Ansonsten 1 Lizenz wegen Exell kaufen und Rest kann für die paar Briefe auch mit Open Office, oder eben mit dem 2003er arbeiten.

PS: Ansonsten, wenn dir z.B. 2007er Version (ist auch die mit der neuen Oberfläche) reichen würde, mal hier schauen. 2007 bei ebay


----------



## Klatschal (9. Dezember 2013)

*Ecxel


----------



## Worrel (9. Dezember 2013)

Klatschal schrieb:


> *Ecxel


 Fast richtig. 

Natürlich ist bei der Frage, ob man eine neue Version braucht, erst mal zu beantworten, was man denn überhaupt damit macht.

Wenn man lediglich eine Handvoll Standardbriefe (Bewerbungen/Lebenslauf etc) in Word schreibt und in Excel nur eine Übersicht hat, welche Waren man wo billiger kriegt und in einer Spalte den prozentualen Unterschied festhält oder ähnliche unaufwendige Sachen, dann kann einem eine neue Version egal sein.

Wenn man hingegen vielleicht als Freiberufler massenweise Word Dokumente in den abenteuerlichsten Formatierungen vernünftig öffnen  und bearbeiten können muß, dann ist ein Upgrade meist unausweichlich.


----------



## JoghurtWaldfruechte (10. Dezember 2013)

Aso ich habe mein 2003er mittlerweile auf 4 oder 5 PCs aktiviert, über die Jahre kamen da so einige zusammen. Öfter geht anscheinend nicht. Für mich würde vll auch open office reichen, für andere Familienmitglieder leider nicht 

Ich weiß halt nicht wenn es Richtung Uni geht, ob open office alles nötige kann? Vor allem in bwl aber auch in Chemie werde ich wohl auch mal Excel brauchen...
@herb: 2007 als neuste?


----------



## LowriderRoxx (10. Dezember 2013)

JoghurtWaldfruechte schrieb:


> Ich weiß halt nicht wenn es Richtung Uni geht, ob open office alles nötige kann? Vor allem in bwl aber auch in Chemie werde ich wohl auch mal Excel brauchen...

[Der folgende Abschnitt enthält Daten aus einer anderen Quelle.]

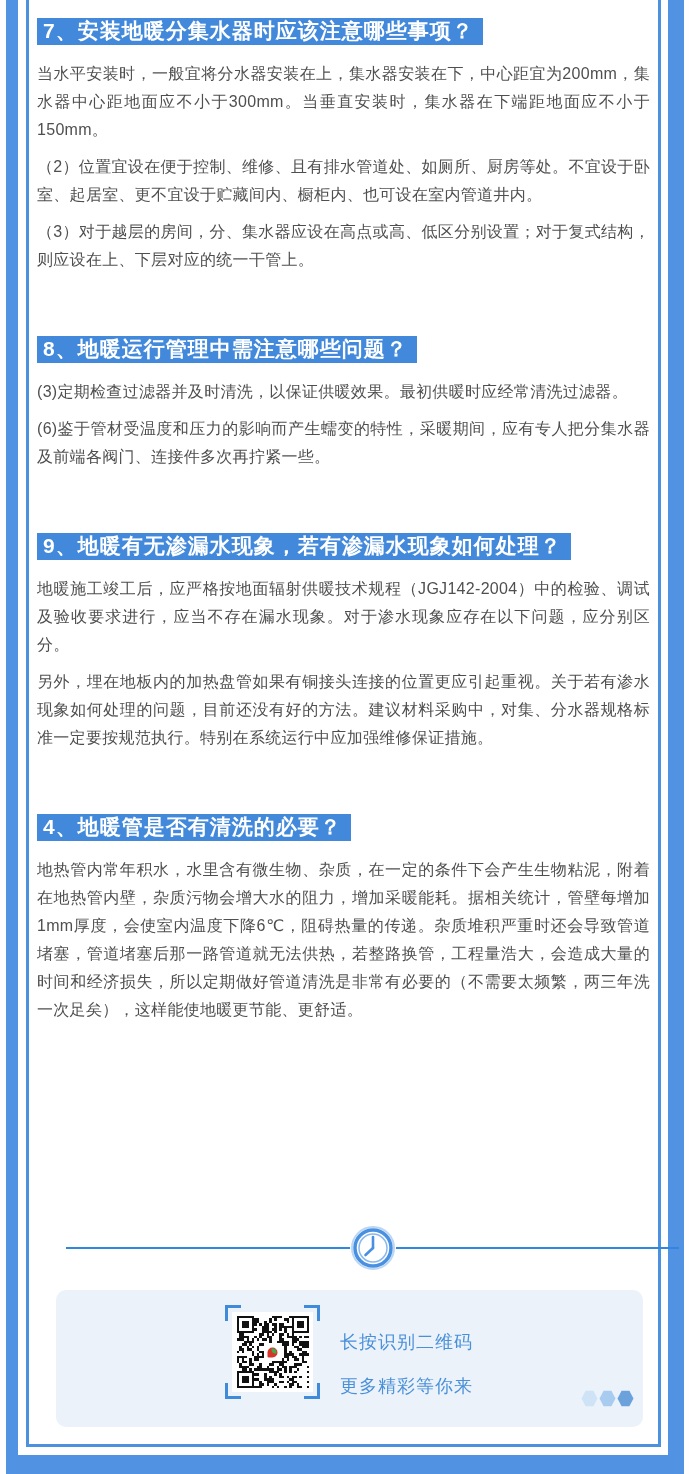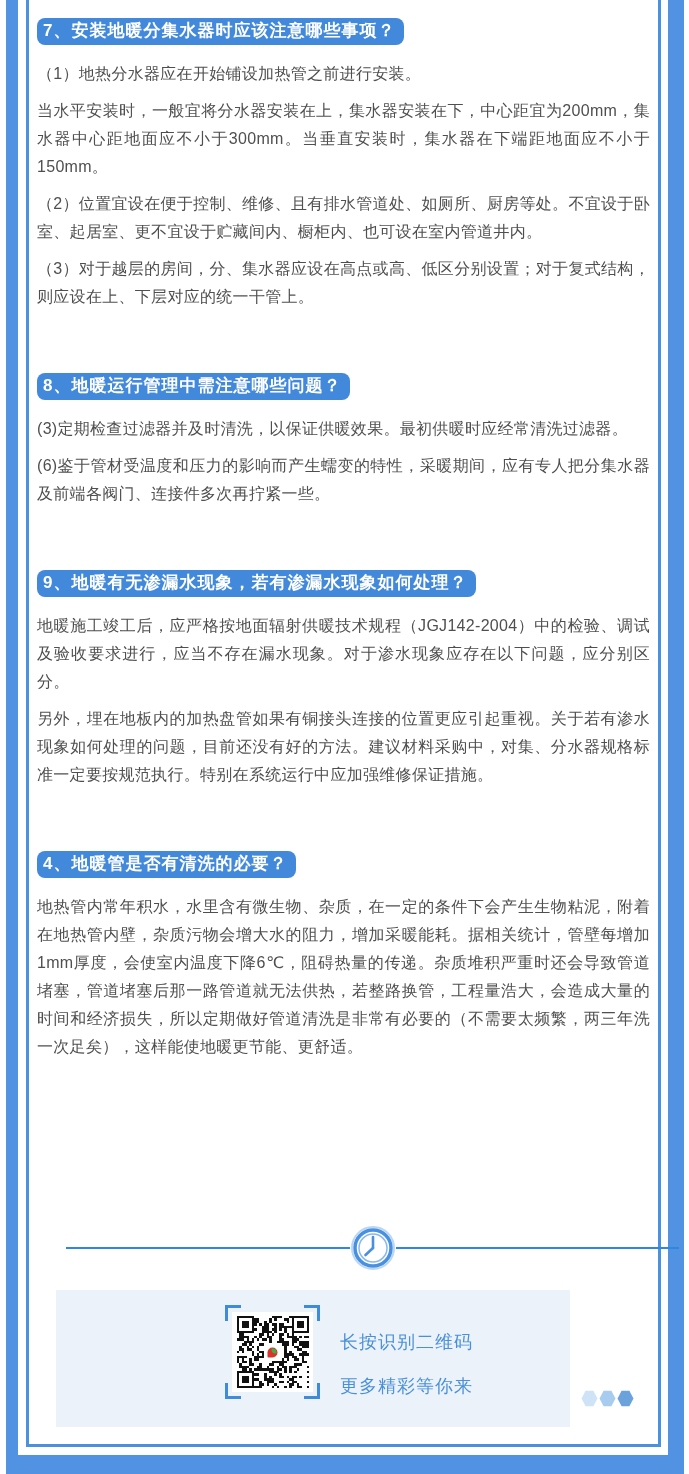"7、安装地暖分集水器时应该注意哪些事项？" .sec-heading { border-radius: 8px -> none; font-size: 17px -> 21px }
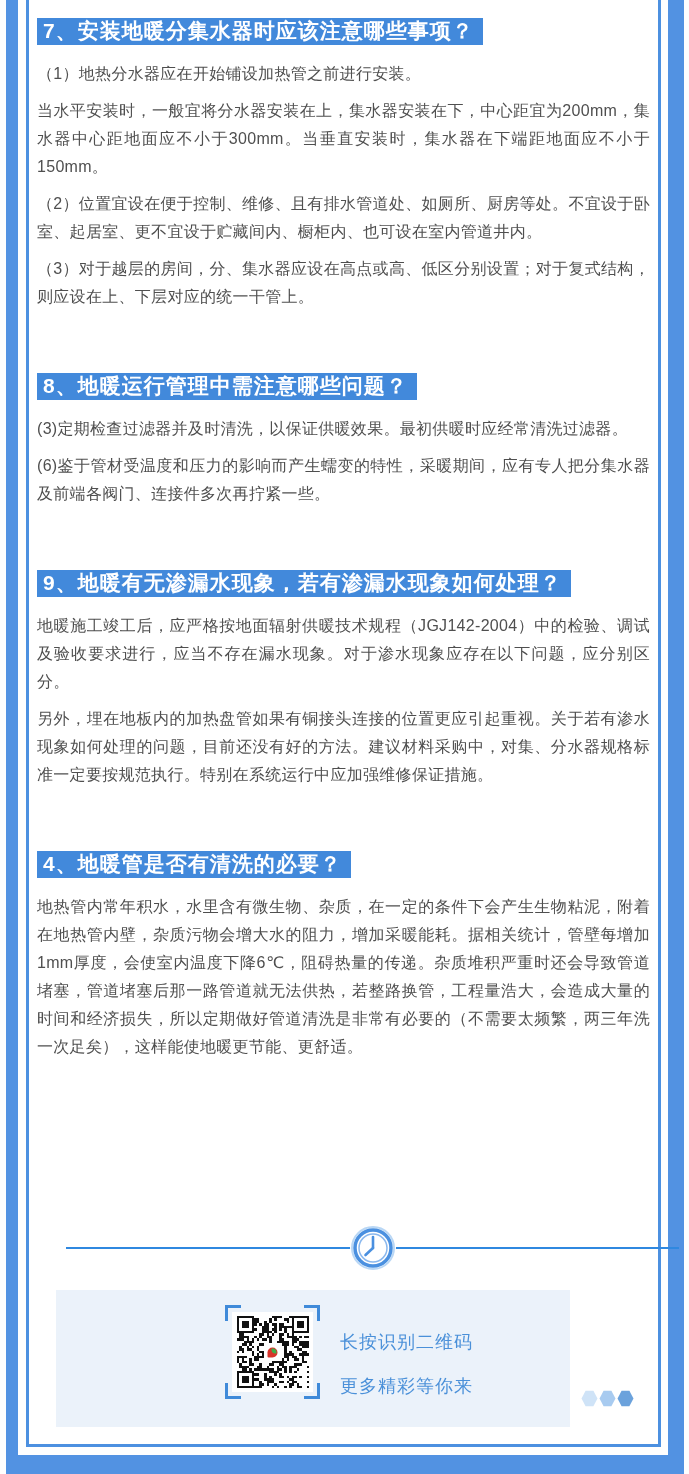"（1）地热分水器应在开始铺设加热管之前进行安装。" p.para { html: <p>（1）地热分水器应在开始铺设加热管之前进行安装。</p> -> none }
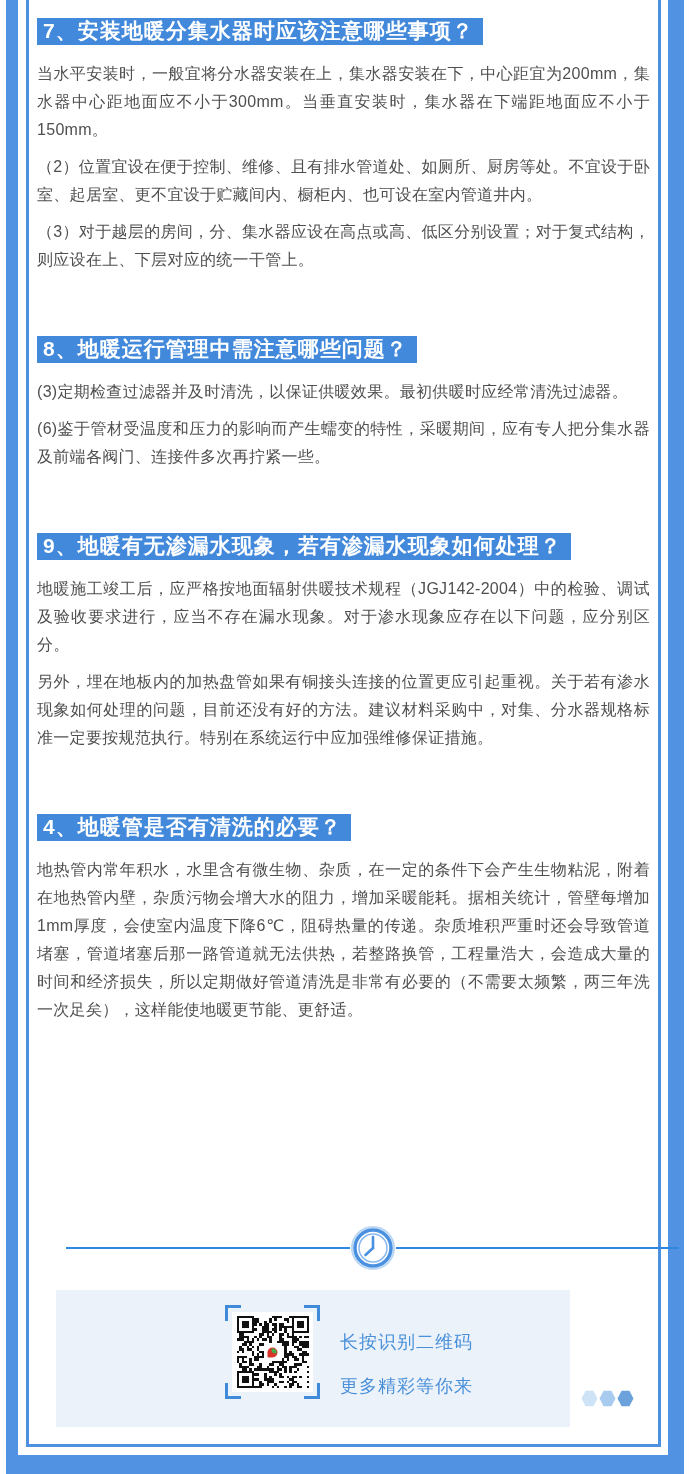"长按识别二维码" .panel { border-radius: none -> 10px; width: 514px -> 587px }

Calc (in OO/LO) und Excel geben sich nicht viel. Ich würde behaupten, nur wenn man in größerem Umfang mit VBA-Makros arbeitet, wird man mit Calc nicht glücklich werden. Andererseits unterstützt Calc von Haus aus Python-Makros, und Python ist immer nützlich, für jeden, jederzeit, überall.


----------



## TrinityBlade (10. Dezember 2013)

JoghurtWaldfruechte schrieb:


> Ich weiß halt nicht wenn es Richtung Uni geht, ob open office alles nötige kann? Vor allem in bwl aber auch in Chemie werde ich wohl auch mal Excel brauchen...


Featuremäßig sind die Unterschiede relativ gering. S. auch hier: https://wiki.documentfoundation.org/Feature_Comparison:_LibreOffice_-_Microsoft_Office

Ich studiere selbst BWL und absolut alles, was ich fürs Studium bisher gebraucht habe, kann OO/LO genau so. Dass ich MS Office benutze, hat in erster Linie zwei Gründe:

OO/LO ist nur eingeschränkt mit Open-XML-Dokumenten kompatibel (wie bereits in meinem ersten Post angemerkt).
Die meisten Unternehmen nutzen MS Office. Würde ich privat OO/LO nutzen, müsste ich mich für Praktika o.ä. immer umgewöhnen.


----------